About this task
In the records that follow, the lines from the one containing "[43,352,309,368] StyledGenesis.withComponent('h1') ->" to the one containing "[479,583,755,599] block, inline-block, flex, inline-flex", inclusive, are to be given again exactly.

Supplied entries
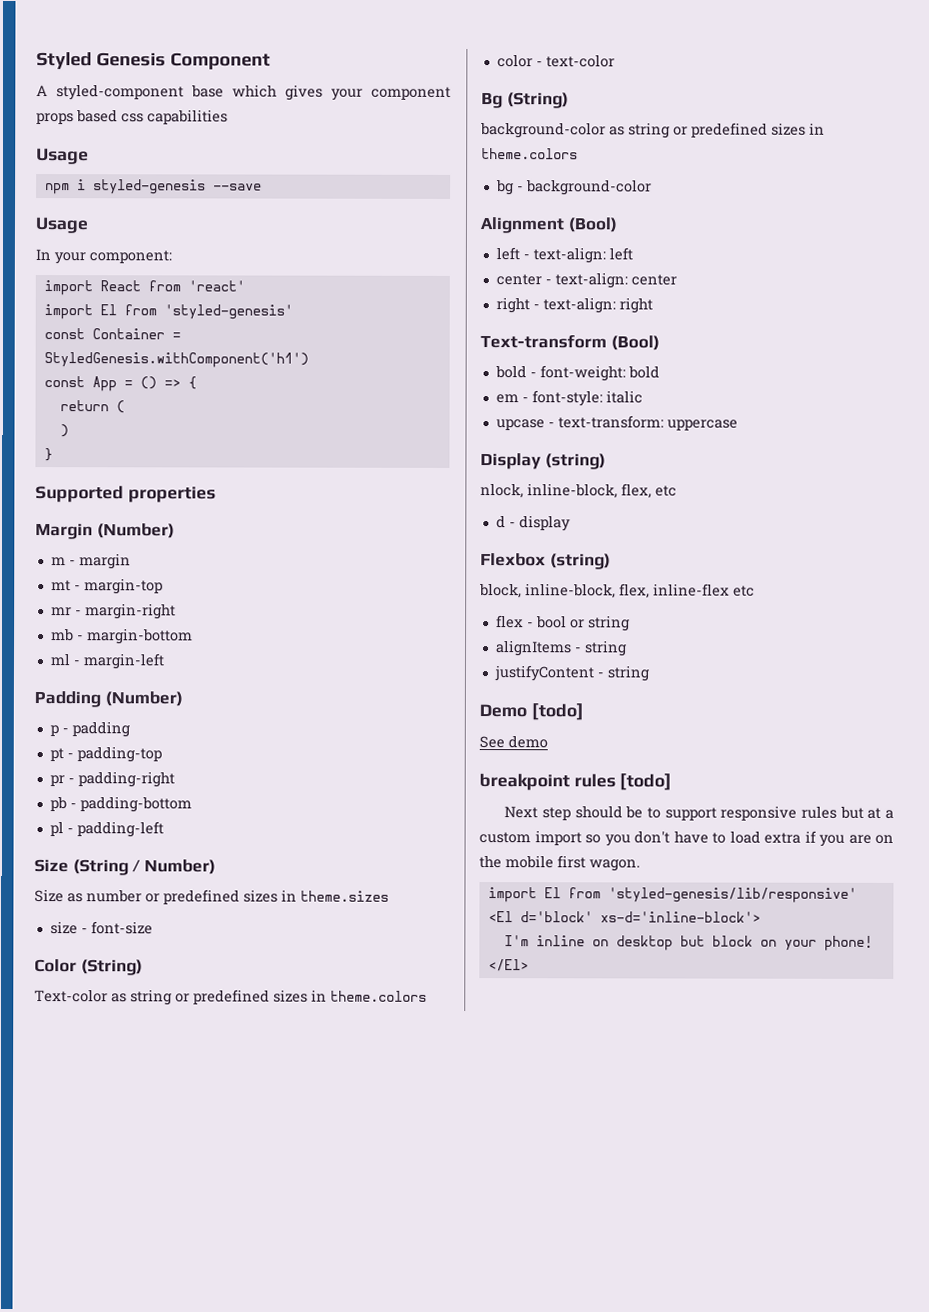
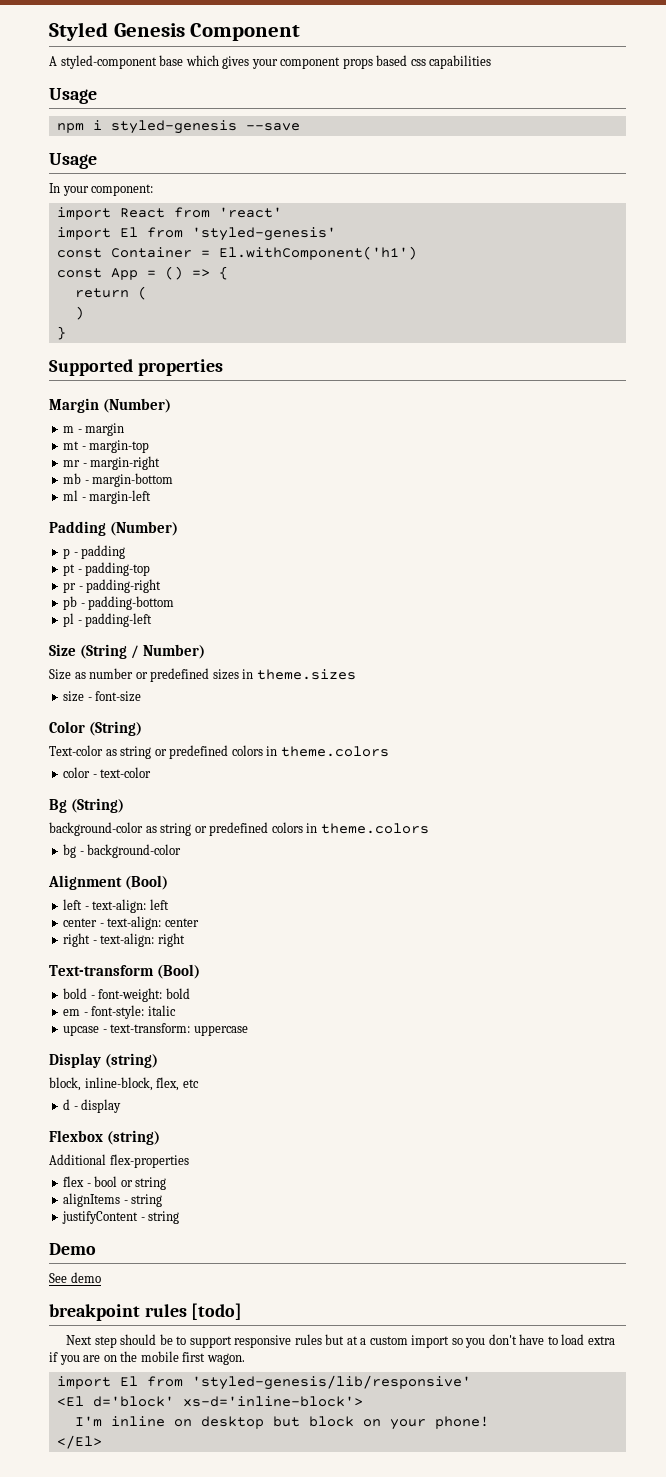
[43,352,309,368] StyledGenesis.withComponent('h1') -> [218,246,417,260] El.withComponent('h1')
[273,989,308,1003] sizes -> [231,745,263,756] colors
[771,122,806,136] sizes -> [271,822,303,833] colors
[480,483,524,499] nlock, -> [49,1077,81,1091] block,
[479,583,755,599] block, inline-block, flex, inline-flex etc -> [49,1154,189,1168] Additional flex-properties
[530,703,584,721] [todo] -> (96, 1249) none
* * *
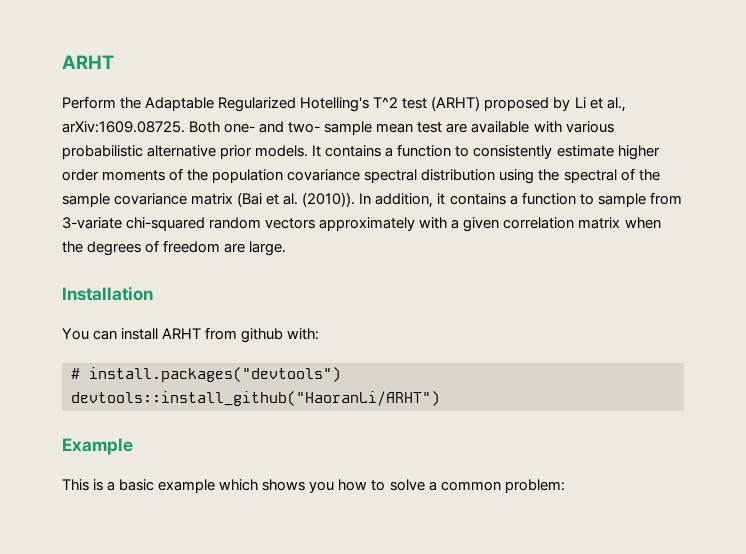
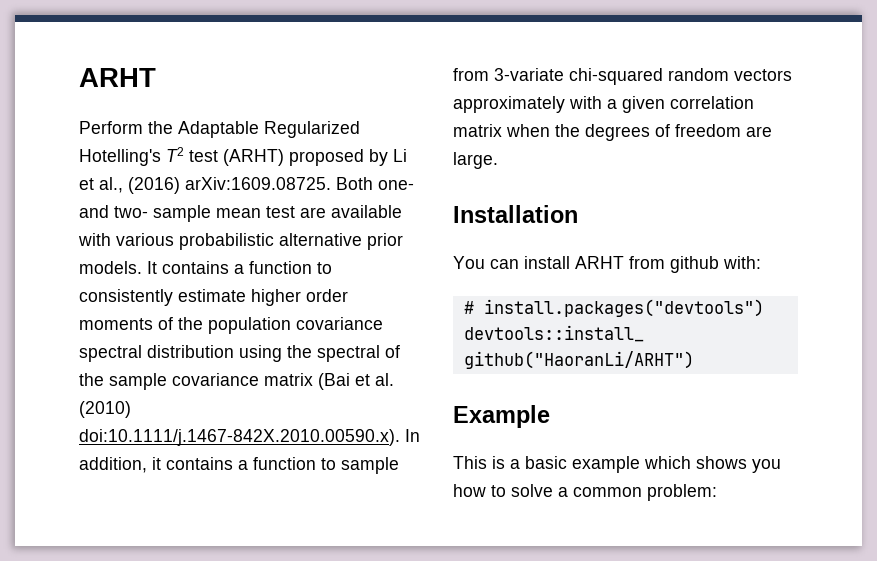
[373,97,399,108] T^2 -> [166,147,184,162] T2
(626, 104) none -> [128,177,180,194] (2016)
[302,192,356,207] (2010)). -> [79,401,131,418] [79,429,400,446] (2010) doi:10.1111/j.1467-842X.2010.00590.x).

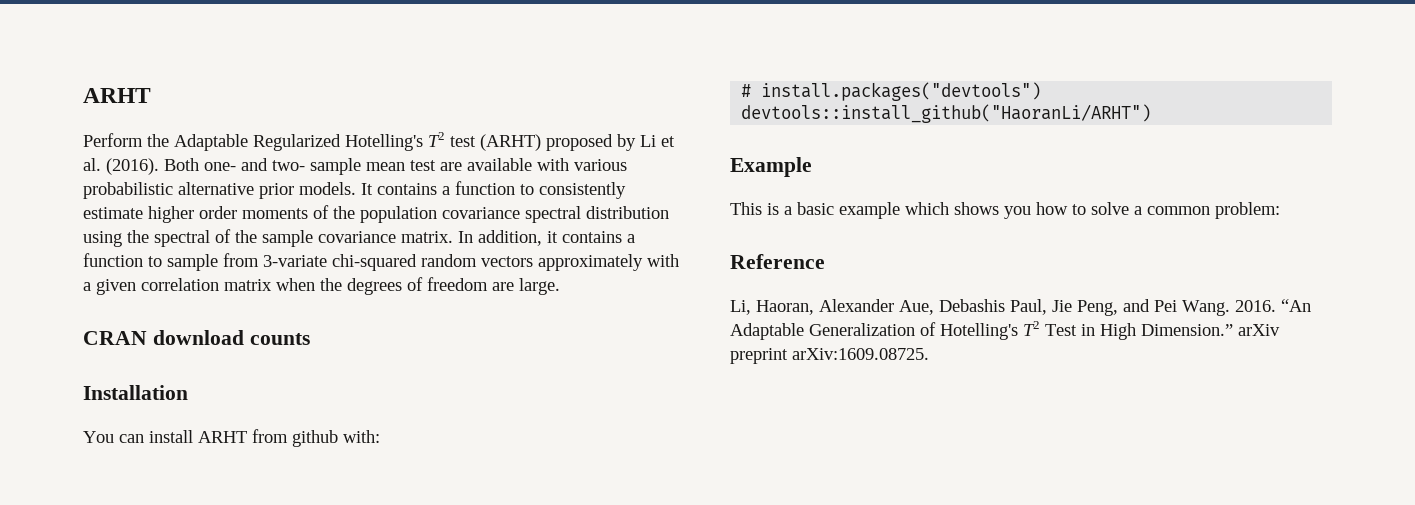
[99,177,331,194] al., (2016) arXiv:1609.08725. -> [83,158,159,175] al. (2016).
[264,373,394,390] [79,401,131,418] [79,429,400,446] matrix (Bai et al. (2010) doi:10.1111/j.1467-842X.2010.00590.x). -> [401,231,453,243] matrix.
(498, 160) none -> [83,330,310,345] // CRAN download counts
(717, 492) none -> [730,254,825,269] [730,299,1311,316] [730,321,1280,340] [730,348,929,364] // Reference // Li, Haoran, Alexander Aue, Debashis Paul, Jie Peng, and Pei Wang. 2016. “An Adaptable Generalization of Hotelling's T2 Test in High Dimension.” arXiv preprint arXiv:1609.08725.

Response for this exercise
[43,352,309,368] StyledGenesis.withComponent('h1') -> [218,246,417,260] El.withComponent('h1')
[273,989,308,1003] sizes -> [231,745,263,756] colors
[771,122,806,136] sizes -> [271,822,303,833] colors
[480,483,524,499] nlock, -> [49,1077,81,1091] block,
[479,583,755,599] block, inline-block, flex, inline-flex etc -> [49,1154,189,1168] Additional flex-properties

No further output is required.